The scoring shows the school at 41 out of 100. The firm has bid seven public K-12 hard-bid jobs in five years and won one, at a 2.1 percent margin. Eight bidders are expected. Estimating already has three bids due in the same two-week window. The office renovation scores 78: two prior projects with this owner at 7 and 8 percent margin, one competitor expected, and the schedule lands in a quarter where backlog drops off. The BD meeting takes twenty minutes. They pass on the school, put a senior estimator on the renovation, and log the decision with the score attached so they can check it against the outcome later.

## Go deeper

- [Go/No-Go in Construction: 3 Tips to Save Time and Capital](/blog/go-no-go-construction.md)
- [5 Go/No-Go Criteria That Separate Profitable GCs From Busy Ones](/blog/go-no-go-criteria-profitable-gc.md)
- [The Preconstruction Manager's Guide to Go/No-Go Decisions](/blog/preconstruction-go-no-go.md)

## How Buildr applies this

Buildr scores opportunities in your pipeline against your win history and current backlog so go/no-go decisions are grounded in your own data. See [Buildr CRM](/crm).

## Related terms

- [AI RFP Analysis](/library/ai-rfp-analysis.md): AI RFP analysis uses language models to read a construction request for proposals, extract the requirements, deadlines, evaluation criteria, and risk terms, and summarize them so a general contractor can decide whether and how to pursue the job.
- [AI Pipeline Forecasting](/library/ai-pipeline-forecasting.md): AI pipeline forecasting estimates how much construction revenue may convert from active pursuits. It uses historical outcomes to score each opportunity's win probability and timing alongside the BD team's judgment.
- [Data Readiness](/library/data-readiness.md): Data readiness is how complete, consistent, and accessible a construction company's project, pipeline, cost, and staffing records are. It determines whether AI tools can produce useful forecasts and comparisons or confident answers built on gaps.
- [Human-in-the-Loop](/library/human-in-the-loop.md): Human-in-the-loop is an AI design pattern in which a person reviews, corrects, or approves the model's output before it takes effect. In construction, an estimator still owns the award and a BD lead still approves a pipeline update, while the AI handles reading and drafting.
- [AI Evals](/library/ai-evals.md): AI evals are structured tests that measure how well an AI system performs on a defined task using examples with known answers. A construction firm can use them to test whether a tool reads its sub proposals or RFPs accurately before relying on it on bid day.

## Referenced by

- [AI Subcontractor Matching](/library/ai-subcontractor-matching.md): AI subcontractor matching uses a general contractor's sub database and bid history to recommend which subcontractors to invite for each trade package on a construction project, based on trade, location, capacity, past performance, and qualification status.
- [AI Workforce Forecasting](/library/ai-workforce-forecasting.md): AI workforce forecasting uses pipeline, backlog, and historical staffing data to estimate how many superintendents, PMs, and field crews a construction company will need each month. It gives leadership time to plan for staffing gaps.
- [Reasoning Models](/library/reasoning-models.md): Reasoning models are AI language models designed to spend more effort on a problem before answering. They can be useful for multi-step construction judgments, such as reconciling a spec conflict across three divisions or scoring a go/no-go with competing criteria.

## FAQ

### Does an AI go/no-go score make the decision for us?

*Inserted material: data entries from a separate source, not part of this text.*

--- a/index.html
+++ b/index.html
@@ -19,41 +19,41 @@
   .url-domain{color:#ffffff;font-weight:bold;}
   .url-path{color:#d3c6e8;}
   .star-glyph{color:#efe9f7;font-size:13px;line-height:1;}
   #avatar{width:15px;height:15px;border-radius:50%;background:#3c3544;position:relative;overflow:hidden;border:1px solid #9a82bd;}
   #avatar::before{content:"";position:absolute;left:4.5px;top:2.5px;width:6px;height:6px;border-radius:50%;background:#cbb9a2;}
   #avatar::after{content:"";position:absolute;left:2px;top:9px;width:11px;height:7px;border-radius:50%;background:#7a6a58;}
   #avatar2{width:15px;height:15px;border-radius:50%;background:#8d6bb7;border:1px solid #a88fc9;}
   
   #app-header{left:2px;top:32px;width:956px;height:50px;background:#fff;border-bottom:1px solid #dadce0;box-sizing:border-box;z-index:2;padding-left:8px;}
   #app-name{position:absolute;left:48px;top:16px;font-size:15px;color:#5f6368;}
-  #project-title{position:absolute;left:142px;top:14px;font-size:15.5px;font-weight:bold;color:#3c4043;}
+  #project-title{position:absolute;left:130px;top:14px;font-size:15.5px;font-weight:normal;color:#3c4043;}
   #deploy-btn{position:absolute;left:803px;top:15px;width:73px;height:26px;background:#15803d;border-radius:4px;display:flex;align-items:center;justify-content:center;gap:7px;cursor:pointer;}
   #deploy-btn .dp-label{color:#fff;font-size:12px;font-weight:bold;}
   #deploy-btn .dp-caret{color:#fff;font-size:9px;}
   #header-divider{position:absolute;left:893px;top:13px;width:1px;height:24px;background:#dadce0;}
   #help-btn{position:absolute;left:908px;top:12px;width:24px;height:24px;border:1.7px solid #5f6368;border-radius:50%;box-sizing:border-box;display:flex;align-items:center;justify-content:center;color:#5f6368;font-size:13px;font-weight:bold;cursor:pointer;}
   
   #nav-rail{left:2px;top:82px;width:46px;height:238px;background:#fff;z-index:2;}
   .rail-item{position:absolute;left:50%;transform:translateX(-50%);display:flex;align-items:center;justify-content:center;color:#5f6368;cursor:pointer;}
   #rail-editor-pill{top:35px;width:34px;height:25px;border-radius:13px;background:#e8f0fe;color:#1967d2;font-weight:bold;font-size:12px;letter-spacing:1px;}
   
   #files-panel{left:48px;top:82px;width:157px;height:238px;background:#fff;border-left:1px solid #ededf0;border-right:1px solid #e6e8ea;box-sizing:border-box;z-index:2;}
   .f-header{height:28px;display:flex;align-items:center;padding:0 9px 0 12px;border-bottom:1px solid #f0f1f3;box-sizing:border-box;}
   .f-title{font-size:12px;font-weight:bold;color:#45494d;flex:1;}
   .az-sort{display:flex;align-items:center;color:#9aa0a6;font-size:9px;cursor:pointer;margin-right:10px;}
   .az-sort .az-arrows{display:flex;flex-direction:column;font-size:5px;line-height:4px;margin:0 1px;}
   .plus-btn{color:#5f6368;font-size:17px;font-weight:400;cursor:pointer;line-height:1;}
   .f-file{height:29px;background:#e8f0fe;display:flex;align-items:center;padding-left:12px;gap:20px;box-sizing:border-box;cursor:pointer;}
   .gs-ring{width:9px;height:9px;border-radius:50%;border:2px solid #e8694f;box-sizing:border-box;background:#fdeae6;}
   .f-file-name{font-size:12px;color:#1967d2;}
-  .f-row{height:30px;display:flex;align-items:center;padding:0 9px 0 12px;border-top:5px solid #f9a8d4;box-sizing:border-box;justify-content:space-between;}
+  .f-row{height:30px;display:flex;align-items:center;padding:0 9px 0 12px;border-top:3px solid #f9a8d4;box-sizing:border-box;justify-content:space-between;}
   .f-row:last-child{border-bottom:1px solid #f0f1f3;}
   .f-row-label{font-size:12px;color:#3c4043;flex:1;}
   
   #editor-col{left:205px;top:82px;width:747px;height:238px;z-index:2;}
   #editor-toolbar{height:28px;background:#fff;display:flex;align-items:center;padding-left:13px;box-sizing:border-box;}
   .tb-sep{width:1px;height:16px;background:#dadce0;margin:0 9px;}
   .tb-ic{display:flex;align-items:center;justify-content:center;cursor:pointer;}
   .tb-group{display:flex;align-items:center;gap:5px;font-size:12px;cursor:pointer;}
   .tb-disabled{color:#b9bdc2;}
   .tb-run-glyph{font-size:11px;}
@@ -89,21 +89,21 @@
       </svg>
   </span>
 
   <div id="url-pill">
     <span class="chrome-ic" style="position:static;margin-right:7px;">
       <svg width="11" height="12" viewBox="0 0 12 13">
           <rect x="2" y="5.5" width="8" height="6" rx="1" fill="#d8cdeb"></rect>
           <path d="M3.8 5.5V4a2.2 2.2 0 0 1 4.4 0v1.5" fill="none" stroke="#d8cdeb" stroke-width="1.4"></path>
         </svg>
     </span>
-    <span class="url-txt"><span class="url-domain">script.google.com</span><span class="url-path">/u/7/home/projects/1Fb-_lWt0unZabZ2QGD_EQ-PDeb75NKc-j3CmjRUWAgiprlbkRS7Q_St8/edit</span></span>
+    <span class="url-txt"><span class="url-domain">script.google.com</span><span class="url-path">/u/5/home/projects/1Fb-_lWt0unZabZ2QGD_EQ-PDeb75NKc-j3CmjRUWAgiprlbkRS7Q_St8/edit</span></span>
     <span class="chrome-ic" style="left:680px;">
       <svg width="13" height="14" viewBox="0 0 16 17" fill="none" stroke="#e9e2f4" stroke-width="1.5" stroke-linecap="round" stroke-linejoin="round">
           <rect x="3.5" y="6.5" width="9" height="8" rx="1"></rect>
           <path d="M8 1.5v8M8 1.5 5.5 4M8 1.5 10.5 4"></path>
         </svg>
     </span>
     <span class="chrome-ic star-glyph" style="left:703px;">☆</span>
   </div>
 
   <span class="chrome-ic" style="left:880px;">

No. It produces a consistent score and the reasons behind it. Leadership still makes the call, but the discussion starts with the same facts.

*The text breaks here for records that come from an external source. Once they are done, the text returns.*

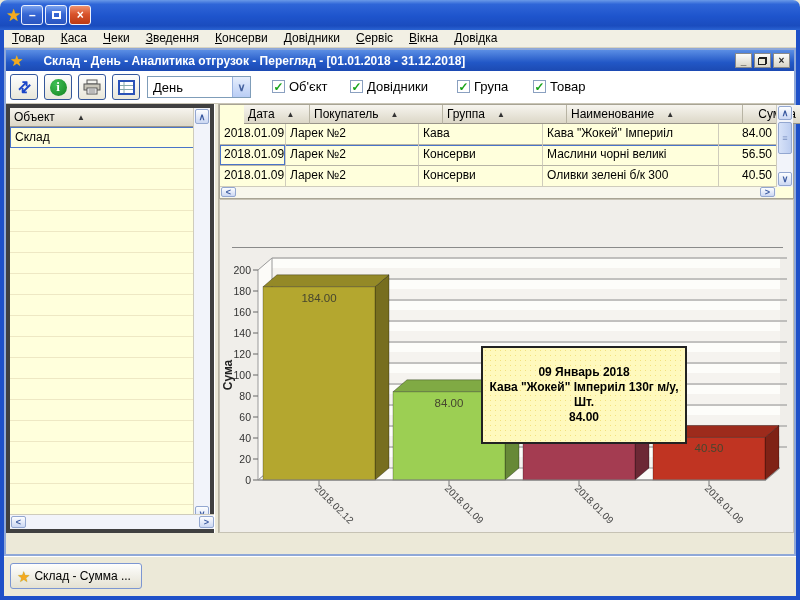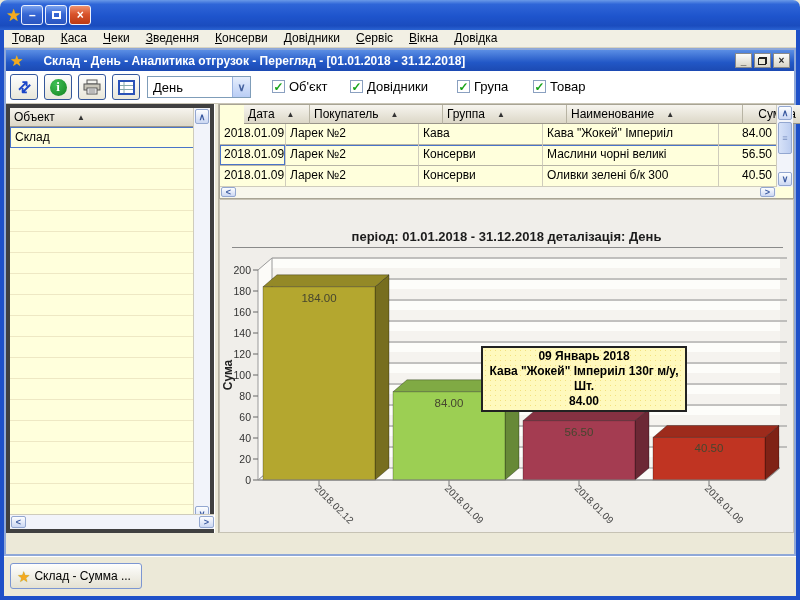--- a/index.html
+++ b/index.html
@@ -91,21 +91,21 @@
   .dt-vscroll { position:absolute; right:0; top:0; width:17px; height:82px; background:#f2f4fa; border-left:1px solid #cfccbc; }
   .dt-hscroll { position:absolute; left:0; bottom:0; width:556px; height:12px; background:#f8f7ec; border-top:1px solid #cfccbc; }
 
   
   .chartarea { position:absolute; left:219px; top:199px; width:575px; height:334px; background:#f0eeea; border:1px solid #c6c2b4; }
   .chart-title { position:absolute; left:0; top:5px; width:100%; text-align:center; font-size:19px; font-weight:bold; color:#3579d8; }
   .chart-sub { position:absolute; left:0; top:29px; width:100%; text-align:center; font-size:13px; font-weight:bold; color:#1c1c1c; }
   .chart-rule { position:absolute; left:12px; right:10px; top:47px; border-top:1px solid #8a8a8a; }
   .chart-svg { position:absolute; left:0; top:48px; }
   .tooltip { position:absolute; left:261px; top:146px; width:206px; background:#fff9bd; border:2px solid #222;
-    font-size:12px; font-weight:bold; text-align:center; line-height:15px; padding:1px 3px; z-index:5;
+    font-size:12px; font-weight:bold; text-align:center; line-height:15px; padding:17px 3px; z-index:5;
     background-image:radial-gradient(#f3e17f 12%, transparent 13%); background-size:5px 5px; }
 
   
   .statusbar { position:absolute; left:6px; top:533px; width:788px; height:21px; background:#f4f3ec;
     border-top:1px solid #b8b4a4; display:flex; align-items:center; padding:0 7px; }
   .taskbar { position:absolute; left:4px; top:556px; width:792px; height:40px; background:#ece9d8; border-top:1px solid #fff; }
   .taskbtn { position:absolute; left:6px; top:6px; height:26px; padding:0 10px 0 6px; border:1px solid #7c96d2; border-radius:3px;
     background:linear-gradient(180deg,#fefefd,#e4e1d2); display:flex; align-items:center; gap:4px; font-size:12px; }
 </style>
 </head>
@@ -273,21 +273,20 @@
       <span class="sb-thumb" style="left:1px; top:17px; width:14px; height:32px;">≡</span>
       <span class="sb-btn" style="left:1px; bottom:1px; width:14px; height:14px;">∨</span>
     </div>
     <div class="dt-hscroll">
       <span class="sb-btn" style="left:1px; top:0px; width:15px; height:10px;">&lt;</span>
       <span class="sb-btn" style="right:1px; top:0px; width:15px; height:10px;">&gt;</span>
     </div>
   </div>
 
   <div class="chartarea">
-    <div class="chart-sub">період: 01.01.2018 - 31.12.2018 деталізація: День</div>
     <div class="chart-rule"></div>
     <svg class="chart-svg" width="573" height="286" viewBox="0 0 573 286">
         <rect x="52" y="10" width="508" height="210" fill="#f5f3ef"></rect>
         <rect x="52" y="200" width="508" height="9" fill="#fdfdfa"></rect>
         <line x1="52" y1="199" x2="560" y2="199" stroke="#8e8e8e" stroke-width="1"></line>
         <line x1="560" y1="199" x2="567" y2="199" stroke="#8e8e8e" stroke-width="1"></line>
         <rect x="52" y="179" width="508" height="9" fill="#fdfdfa"></rect>
         <line x1="52" y1="178" x2="560" y2="178" stroke="#8e8e8e" stroke-width="1"></line>
         <line x1="560" y1="178" x2="567" y2="178" stroke="#8e8e8e" stroke-width="1"></line>
         <rect x="52" y="158" width="508" height="9" fill="#fdfdfa"></rect>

### How much historical data do we need?

Enough closed pursuits to see patterns, usually a few dozen wins and losses with basic fields like project type, size, owner, delivery method, and outcome. Firms with sparse or messy CRM data get weaker scores until the data catches up.

### What if the model scores a job we know we should chase?

Override it and record why. Those overrides are useful signal, and a good tool tracks whether the overrides or the model turned out to be right over time.